Et si la principale épreuve qu'allaient affronter les tireurs aux Jeux olympiques étaient uniquement logistique? À l’approche des Jeux olympiques de Paris 2024, les tireurs sportifs rencontrent des défis considérables pour transporter leurs armes en France. Même s'ils sont situés à Chateauroux à quelques heures de Paris, les spécialistes de la gâchette se heurtent à un mélange d'administration zélée et de sécurité renforcée. Tout un programme.
La situation s'est complexifiée cette année, malgré les réglementations existantes en matière de transport d'armes au sein de l'Union européenne. Audrey Gogniat, tireuse jurassienne, et Daniel Burger, responsable médias pour la fédération suisse de tir, partagent leurs expériences et leurs frustrations face à ces démarches administratives lourdes et parfois incohérentes.
Ce lundi, Audrey Gogniat a voyagé en direction du site olympique et a vu de près ce qui avait changé par rapport à une épreuve normale: «D'habitude, on a juste un pass européen pour armes à feu et on peut traverser les frontières de l’Europe assez facilement, juste carabine dans le coffre et le pass avec. Mais c’est vrai que pour les Jeux, on a dû faire une demande spéciale pour voyager avec nos armes et remplir plein de documents.»
«Tout est compliqué»
«Habituellement, c'est la Fédération suisse qui s'occupe de toutes les démarches nécessaires, précise Daniel Burger, responsable du sport d'élite pour Swiss Shooting. Mais ici, ce n'est pas possible.
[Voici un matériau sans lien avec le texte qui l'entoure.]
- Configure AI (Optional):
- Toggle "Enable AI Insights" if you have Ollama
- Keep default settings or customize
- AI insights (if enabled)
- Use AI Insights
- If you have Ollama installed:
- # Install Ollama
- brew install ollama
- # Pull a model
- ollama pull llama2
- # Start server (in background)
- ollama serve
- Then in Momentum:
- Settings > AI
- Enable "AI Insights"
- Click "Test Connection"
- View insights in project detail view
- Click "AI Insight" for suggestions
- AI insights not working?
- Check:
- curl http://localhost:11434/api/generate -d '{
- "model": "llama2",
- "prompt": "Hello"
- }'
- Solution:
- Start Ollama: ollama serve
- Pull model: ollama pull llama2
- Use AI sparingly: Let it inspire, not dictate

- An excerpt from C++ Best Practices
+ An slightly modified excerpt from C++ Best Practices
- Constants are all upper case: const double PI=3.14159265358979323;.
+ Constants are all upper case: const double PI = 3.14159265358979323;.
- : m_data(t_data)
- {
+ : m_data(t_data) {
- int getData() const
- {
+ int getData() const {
Chaque athlète doit faire lui-même ses démarches.» Et pas qu'une fois. «Chaque personne qui nous croise veut nous faire remplir un autre document, ironise-t-il. Tout est très compliqué.»
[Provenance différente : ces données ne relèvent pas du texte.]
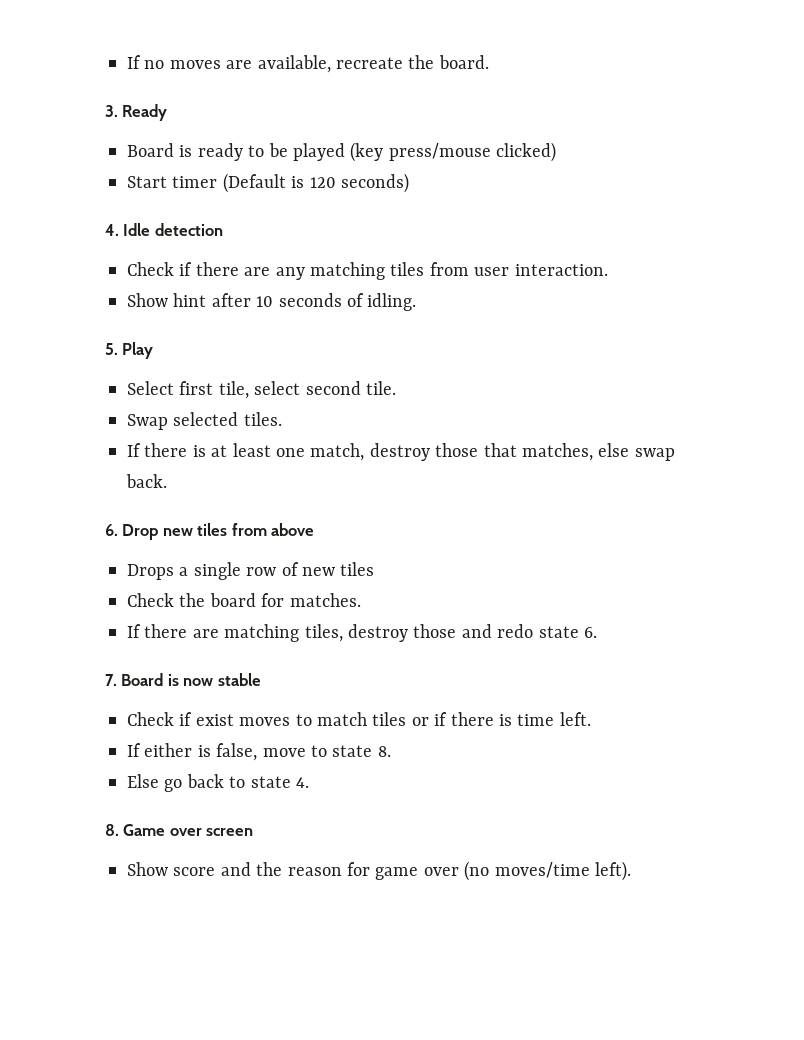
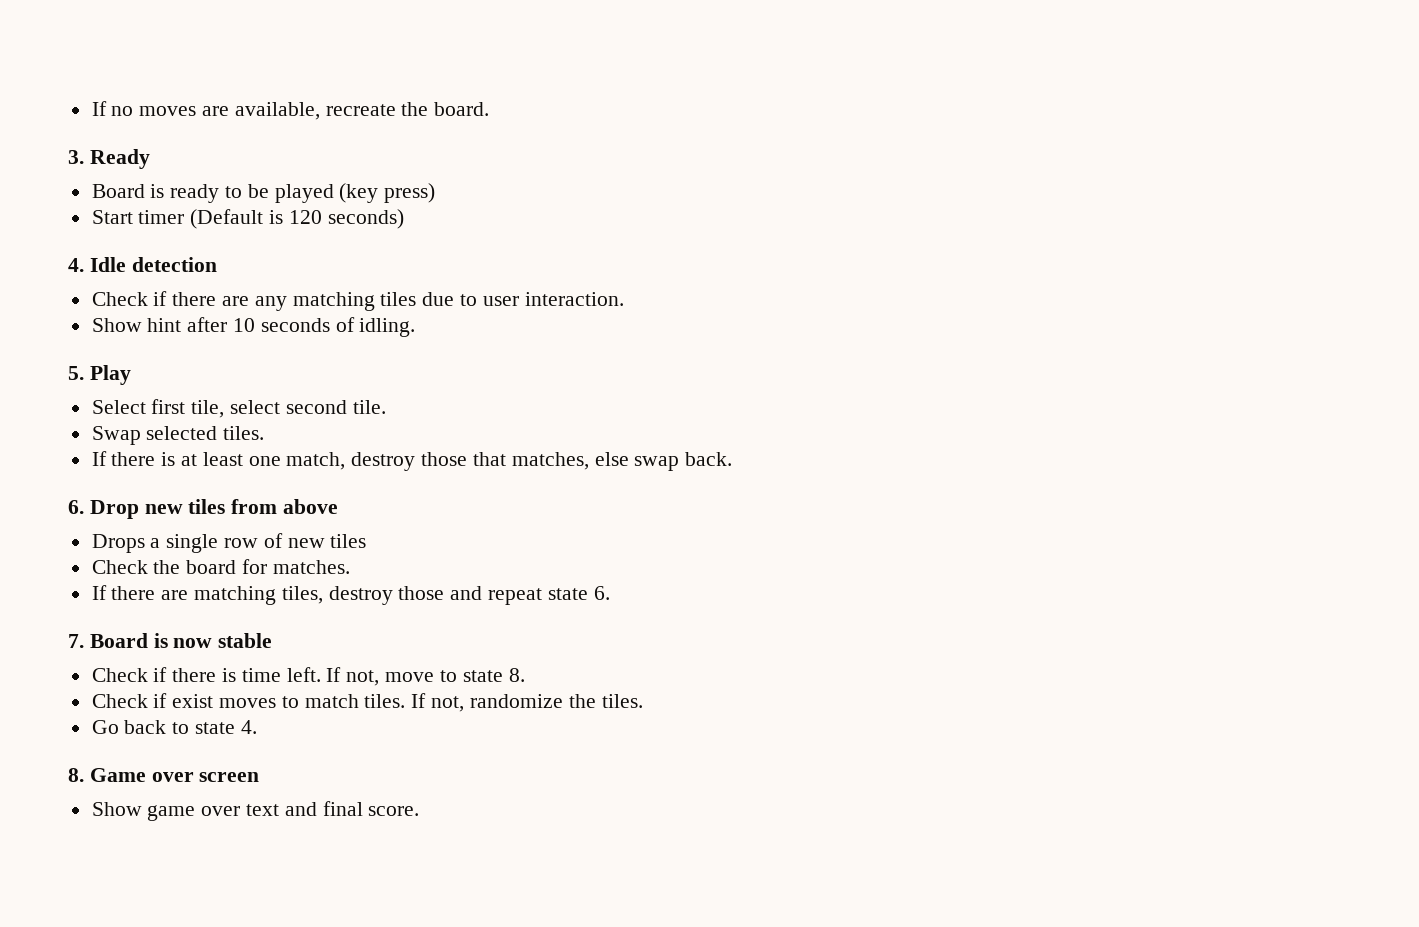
- Board is ready to be played (key press/mouse clicked)
+ Board is ready to be played (key press)
- Check if there are any matching tiles from user interaction.
+ Check if there are any matching tiles due to user interaction.
- If there are matching tiles, destroy those and redo state 6.
+ If there are matching tiles, destroy those and repeat state 6.
- Check if exist moves to match tiles or if there is time left.
- If either is false, move to state 8.
+ Check if there is time left. If not, move to state 8.
- Else go back to state 4.
+ Check if exist moves to match tiles. If not, randomize the tiles.
+ Go back to state 4.
- Show score and the reason for game over (no moves/time left).
+ Show game over text and final score.

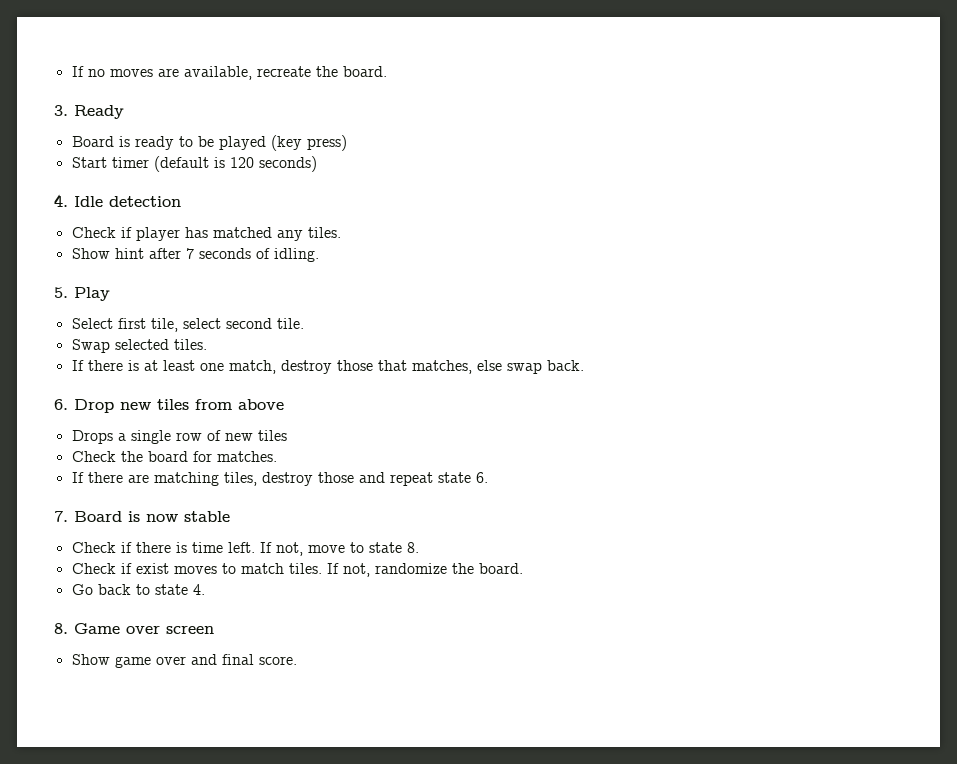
- Start timer (Default is 120 seconds)
+ Start timer (default is 120 seconds)
- Check if there are any matching tiles due to user interaction.
+ Check if player has matched any tiles.
- Show hint after 10 seconds of idling.
+ Show hint after 7 seconds of idling.
- If not, randomize the tiles.
+ If not, randomize the board.
- Show game over text and final score.
+ Show game over and final score.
Et les problèmes ont commencé bien avant l'arrivée en train. Si Audrey Gogniat semble ne pas faire cas de cette situation, elle a tout de même dû prendre la voiture pour se rendre en France. «Toute la délégation voyage en train, remarque Daniel Burger. Mais les tireurs ne peuvent pas, car il est interdit de nous rendre en France avec une arme à feu.» Les restrictions françaises sur le transport des armes, même celles à air comprimé qui ne représentent aucun danger, compliquent considérablement les déplacements des tireurs. «En France, tu ne peux pas voyager avec une arme de sport. Pourtant avec le fusil à air comprimé, il y a zéro danger. Un pistolet à air comprimé, ça pourrait à la limite faire mal à un oiseau. Et encore... Mais ils ne font pas la différence.»
Ces démarches incluent non seulement la déclaration aux douanes, mais aussi l'annonce préalable de toutes les armes aux organisateurs des Jeux olympiques. «Normalement, on peut voyager avec une invitation et toujours avec le pass européen d'armes, poursuit Daniel Burger. Ici, c’est obligé de tout déclarer aux douanes. Formulaire simple, mais tout doit être annoncé à la douane et validé pour voyager en France» L'arrivée sur le site de la manifestation implique un nouveau contrôle de sécurité ajoutant une couche à un processus déjà particulièrement lourd.
Plus compliqué que pendant le Covid
Daniel Burger est en poste depuis neuf ans et vivra ses troisièmes Jeux olympiques. «En allant à Rio, on se disait que ce ne serait pas simple et il n'y a eu aucun problème. Tokyo pendant le Covid? Pas de problème. Et tout à coup on arrive à Paris et là... oups (rires).» Mais le membre de Swiss Shooting ne veut pas tout voir en noir. «J'essaie toujours de me dire qu'ils font ça pour que ces Jeux soient une réussite, précise-t-il. Les bénévoles qui sont là pour nous aider font un travail remarquable. Mais c'est vrai que cela aurait été encore mieux si nous n'avions pas perdu tout ce temps dans des démarches administratives.»
Pour les pentathlètes, tout est plus simple. «Le fait de ne plus voyager avec des cartouches mais avec un pistolet laser change beaucoup de choses, nous précise Alexandre Dällenbach, spécialiste valaisan de la compétition aux concours multiples. Les formalités de douane sont moins importantes et pour voyager, il n'y a plus de problème. Hormis peut-être la compagnie Ryanair, on n'a plus de problème avec les autres. En ce qui concerne les pays, l'Égypte est un peu plus compliqué, mais la France ça va.» Est-ce que la parano olympique va ajouter une épreuve à celui qui pratiquera déjà cinq sports à Paris? «Je vous redis si c'est le cas», rigole-t-il.